**Web page edit records**
....

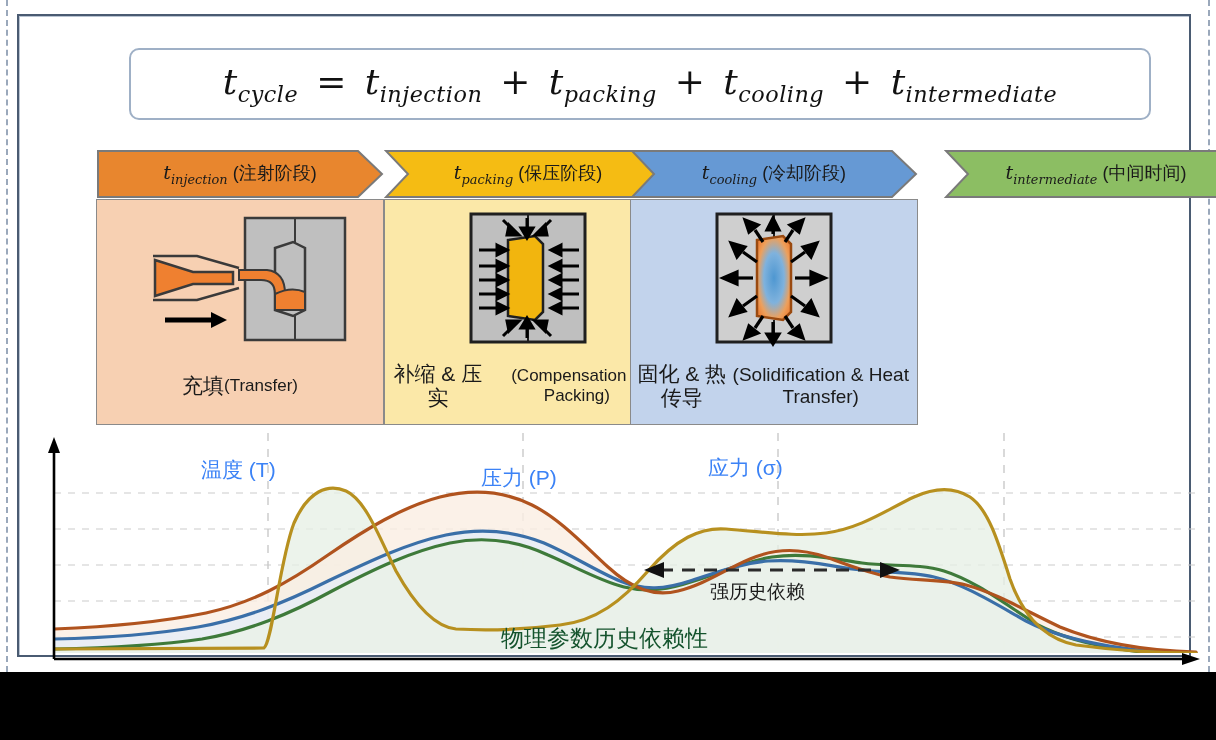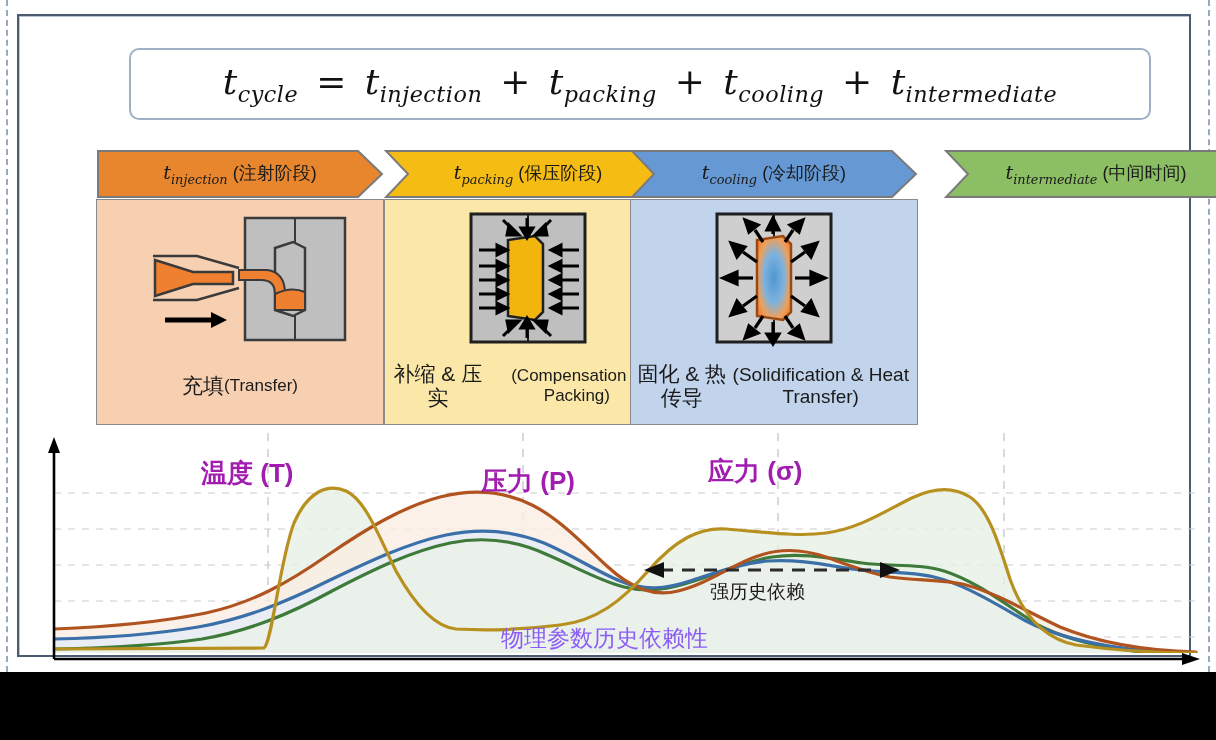--- a/index.html
+++ b/index.html
@@ -152,10 +152,9 @@
   #chart svg { display: block; }
   .curve-label {
     position: absolute;
-    font-size: 26px;
-    color: #a21caf;
+    font-size: 21px;
+    color: #3b82f6;
     white-space: nowrap;
-    font-weight: bold;
   }
   #annot-hist {
     position: absolute;

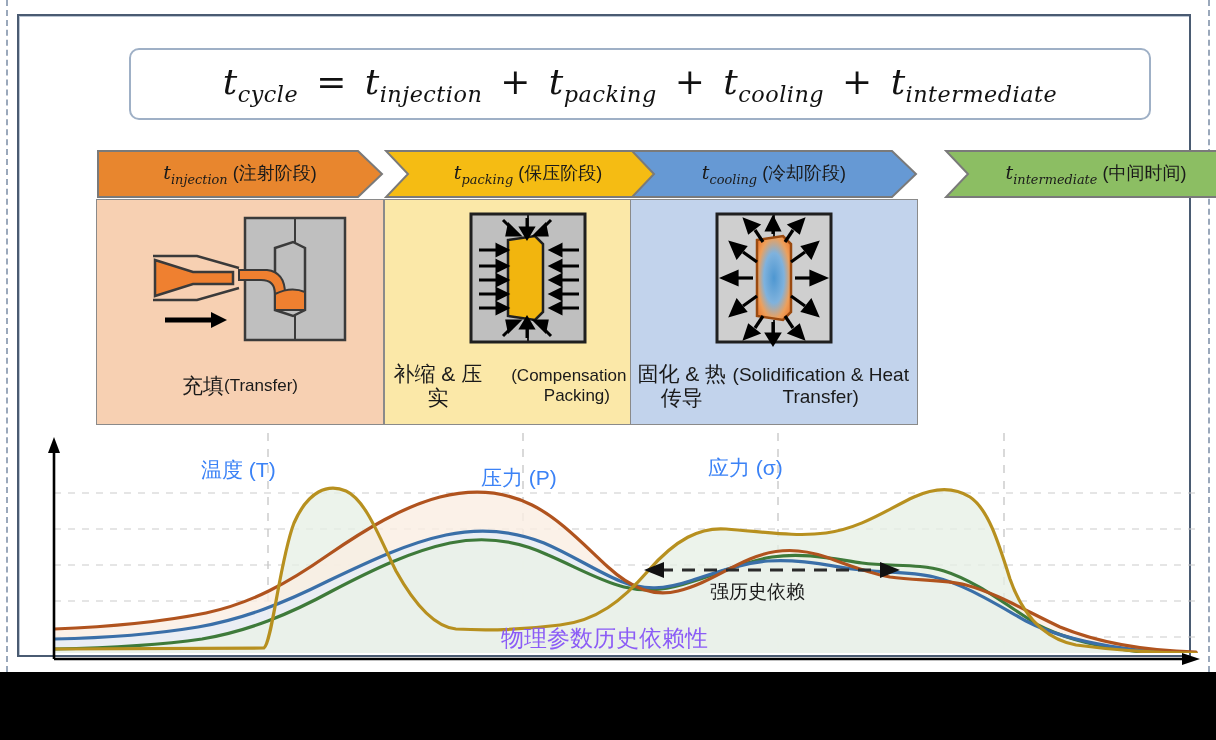--- a/index.html
+++ b/index.html
@@ -165,7 +165,7 @@
   #chart-caption {
     position: absolute;
     font-size: 23px;
-    color: #8b5cf6;
+    color: #14532d;
     white-space: nowrap;
   }
 </style>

....

An exact copy of all the records, free of pictures, is the expected answer.

**WRITTEN ANSWER**
--- a/index.html
+++ b/index.html
@@ -152,10 +152,9 @@
   #chart svg { display: block; }
   .curve-label {
     position: absolute;
-    font-size: 26px;
-    color: #a21caf;
+    font-size: 21px;
+    color: #3b82f6;
     white-space: nowrap;
-    font-weight: bold;
   }
   #annot-hist {
     position: absolute;

--- a/index.html
+++ b/index.html
@@ -165,7 +165,7 @@
   #chart-caption {
     position: absolute;
     font-size: 23px;
-    color: #8b5cf6;
+    color: #14532d;
     white-space: nowrap;
   }
 </style>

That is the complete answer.